Though everyone has a favorite theory as to why software failures occur, my experience and work while with the MITRE Corporation and Booz-Allen & Hamilton has taught me that more projects are doomed by poor cost and schedule estimates than by technical, political or team problems. Capers Jones’ extensive research, found in his book Estimating Software Costs (McGraw-Hill, 1998), makes a similar claim. It’s no surprise, therefore, that so few companies and individuals understand that software estimating can be a science, not just an art. It is possible to accurately and consistently predict development life cycle costs and schedules for a wide range of projects. In a series of four articles, I will provide a step-by-step tutorial in estimating the cost and schedule for your projects. You will be able to implement the concepts in these articles using nothing more complicated than a spreadsheet.

I’ll start by covering the various methods of estimating the size, or volume, of a program. The two traditional measures for this are lines of code and function points, although there are others. At the end of this article, I’ll show you how to prepare a preliminary, unadjusted estimate using this information.

In next month’s installation, entitled "Project Cost Adjustments," I’ll explain how to adjust project costs for variations in the project environment. At the end of the article, you will be able to create an accurate estimate of the time and cost required to develop a new application.

Part three, "Dealing with Reuse," explains how to quantify the impact of software reuse and commercial components or libraries on your estimate.

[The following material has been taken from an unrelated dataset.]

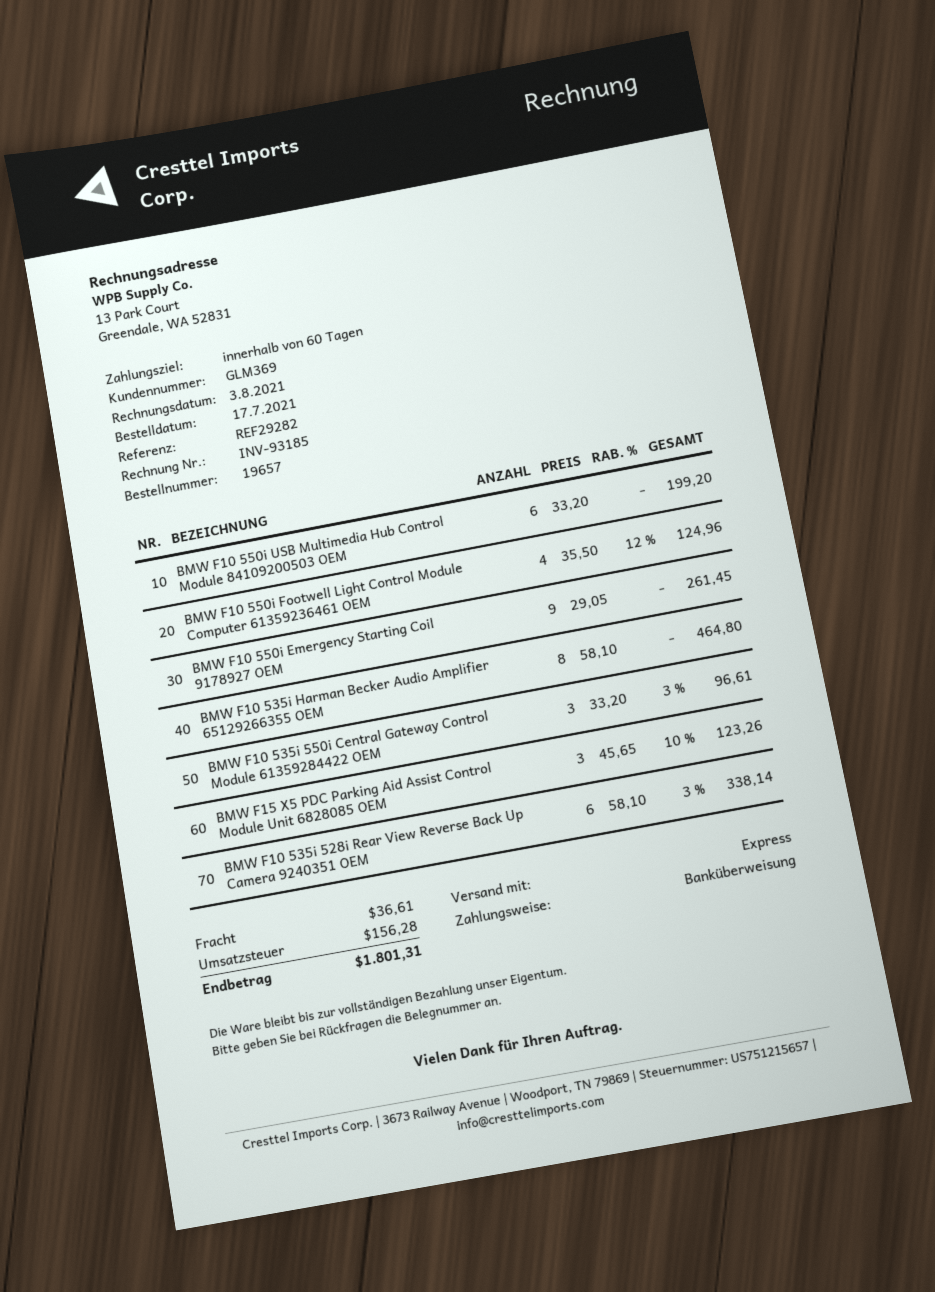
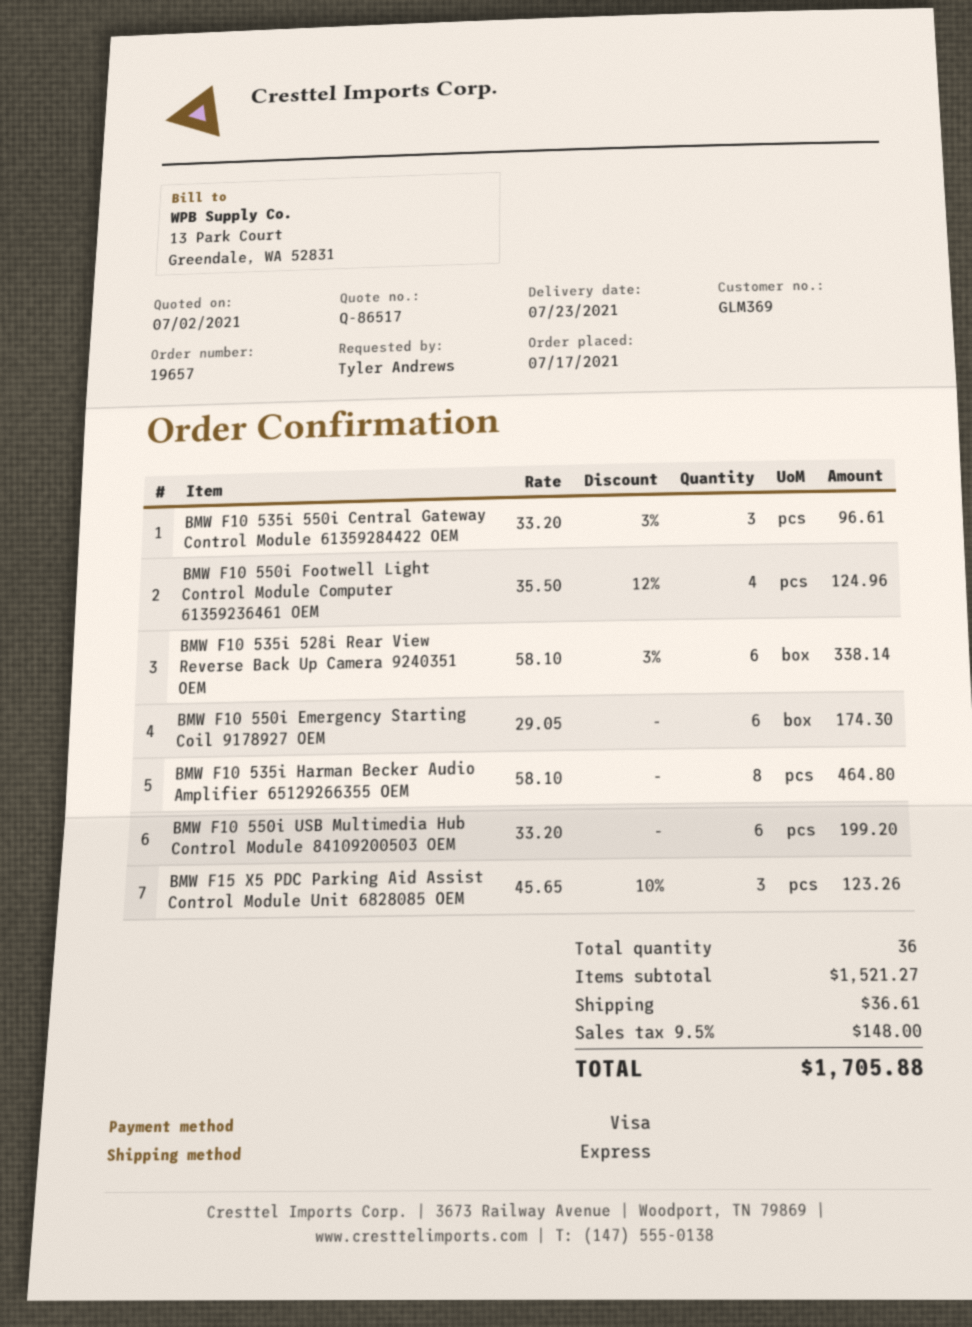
payment method: bank transfer -> Visa
BMW F10 550i Emergency Starting Coil 9178927 OEM: 9 x 29.05 = 261.45 -> 6 x 29.05 = 174.30
tax: 156.28 -> 148.00
total: 1801.31 -> 1705.88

Finally, part four, "Creating the Project Plan," describes how to use your newfound insight into project cost and schedule to create a complete project plan.

The Estimating Life Cycle

Before discussing specific size measures, I must point out the limitations of software cost estimating at the macro level. As shown in Figure 1, the typical accuracy of cost estimates varies based on the software development stage. Early uncertainty is largely based on variances in the input parameters to the estimate. Later uncertainty in the estimate is based on the variances to the estimating models.

Figure 1. Cost Estimate Accuracy by Development Stage

Early uncertainty in cost estimates is due to variances in the input parameters to the estimate. Later uncertainty can be traced back to variances in the estimating models. While at the concept stage, when requirements may be hazy, the general purpose of the new software should be clear. At this point, estimates using informal techniques such as historical comparisons or group consensus should have an accuracy of plus or minus 50 percent. By the time the detailed design is complete, an implementation-oriented estimate will be accurate within plus or minus 10 percent.

Initially, at the concept stage, you may be presented with a vague definition of the project. Though the requirements may not yet be fully understood, the general purpose of the new software can be recognized. At this point, estimates with an accuracy of plus or minus 50 percent are typical for an experienced estimator using informal techniques such as historical comparisons or group consensus.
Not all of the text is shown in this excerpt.